Never forget that if the police have a choice between being fair or being a cunt, they will choose the latter.
Just to underline the comments above - you cannot trust the police or the prosecution services, ever. They are not there in your interest, whether you are the accused or a victim. They exist *only* to serve their own interests and the interests of the governmental department they fall under. This *may* have been different at some time in the past in some places, but not now.
I hate it that I want to trust these bodies, but I can't.
Not really. But having a healthy distrust of authority can be a bonus.
Certainly for myself. anything submitted to any official body is always done via a scan, and a properly page-indexed document. If (or when) the "lose" it, they can have another instantly.
Using a mobile phone makes call recording a doddle. Which can prove useful when disputes arise (nothing funnier than being told they can't find a recording and being offered yours ...).
But because they're digital, they can just counter, "You're faking it, you edited it, and you faked the signature because you have the key somehow." Plus what if the device in question crashes or gets hacked. Thus why anything important I keep hard copies. It's a LOT harder to hack paper (you basically can only resort to arson at that point).

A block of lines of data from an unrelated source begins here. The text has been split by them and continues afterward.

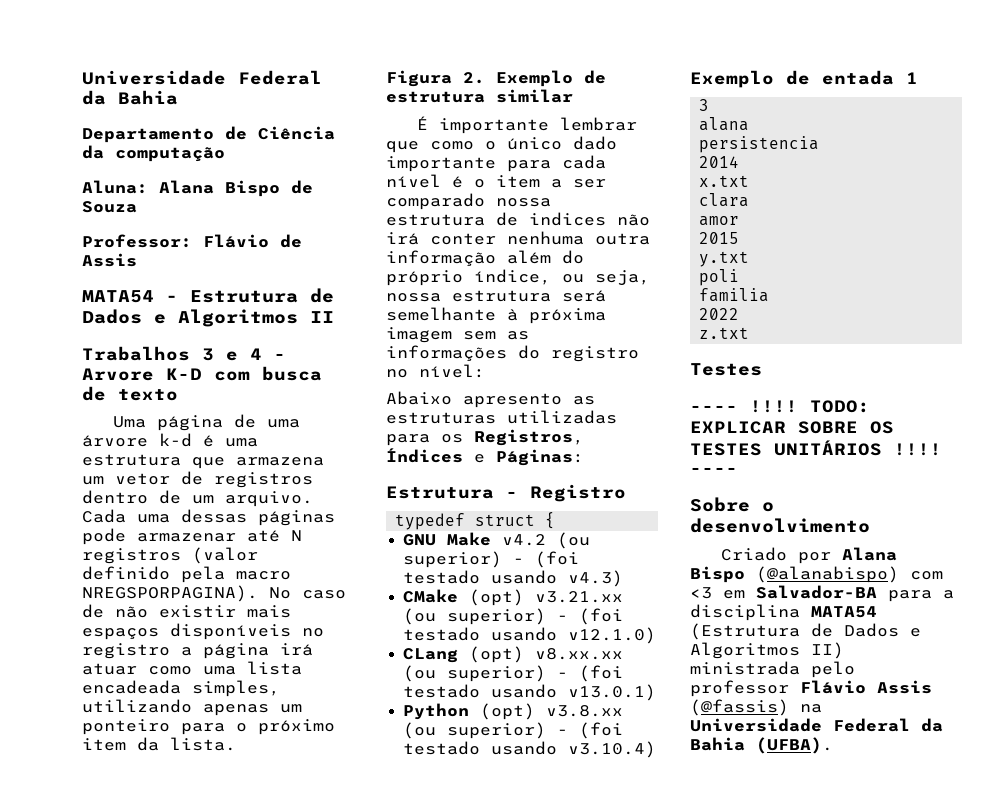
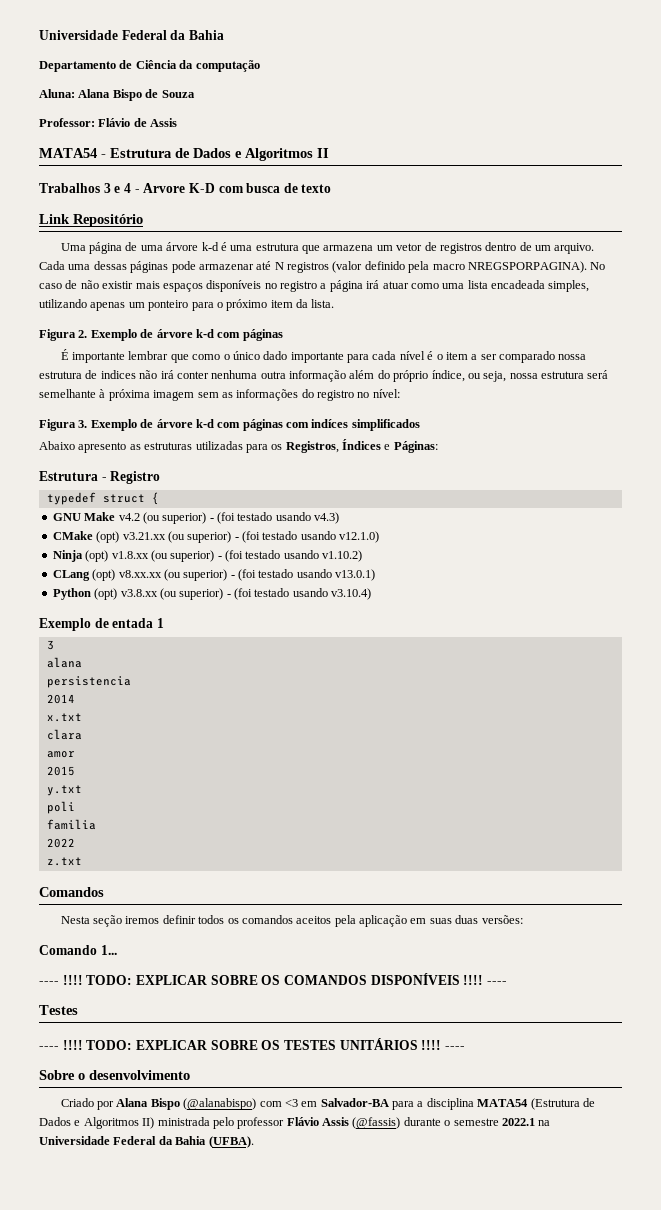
+ Link Repositório
- Figura 2. Exemplo de estrutura similar
+ Figura 2. Exemplo de árvore k-d com páginas
+ Figura 3. Exemplo de árvore k-d com páginas com indíces simplificados
+ Ninja (opt) v1.8.xx (ou superior) - (foi testado usando v1.10.2)
+ Comandos
+ Nesta seção iremos definir todos os comandos aceitos pela aplicação em suas duas versões:
+ Comando 1...
+ ---- !!!! TODO: EXPLICAR SOBRE OS COMANDOS DISPONÍVEIS !!!! ----
- Criado por Alana Bispo (@alanabispo) com <3 em Salvador-BA para a disciplina MATA54 (Estrutura de Dados e Algoritmos II) ministrada pelo professor Flávio Assis (@fassis) na Universidade Federal da Bahia (UFBA).
+ Criado por Alana Bispo (@alanabispo) com <3 em Salvador-BA para a disciplina MATA54 (Estrutura de Dados e Algoritmos II) ministrada pelo professor Flávio Assis (@fassis) durante o semestre 2022.1 na Universidade Federal da Bahia (UFBA).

And it's easier for me to record a landline call thanks to the answering machine, which thanks to it being offline, can't be countered with the hacking excuse.
"Not really. But having a healthy distrust of authority can be a bonus."
Which becomes a liability when the time comes when you REALLY need them (such as in dealing with misconduct versus a huge transnational firm); thing is, you have to trust SOMEONE at SOME point or you're just going to get plowed under by someone with the resources to just bully you into submission/to death.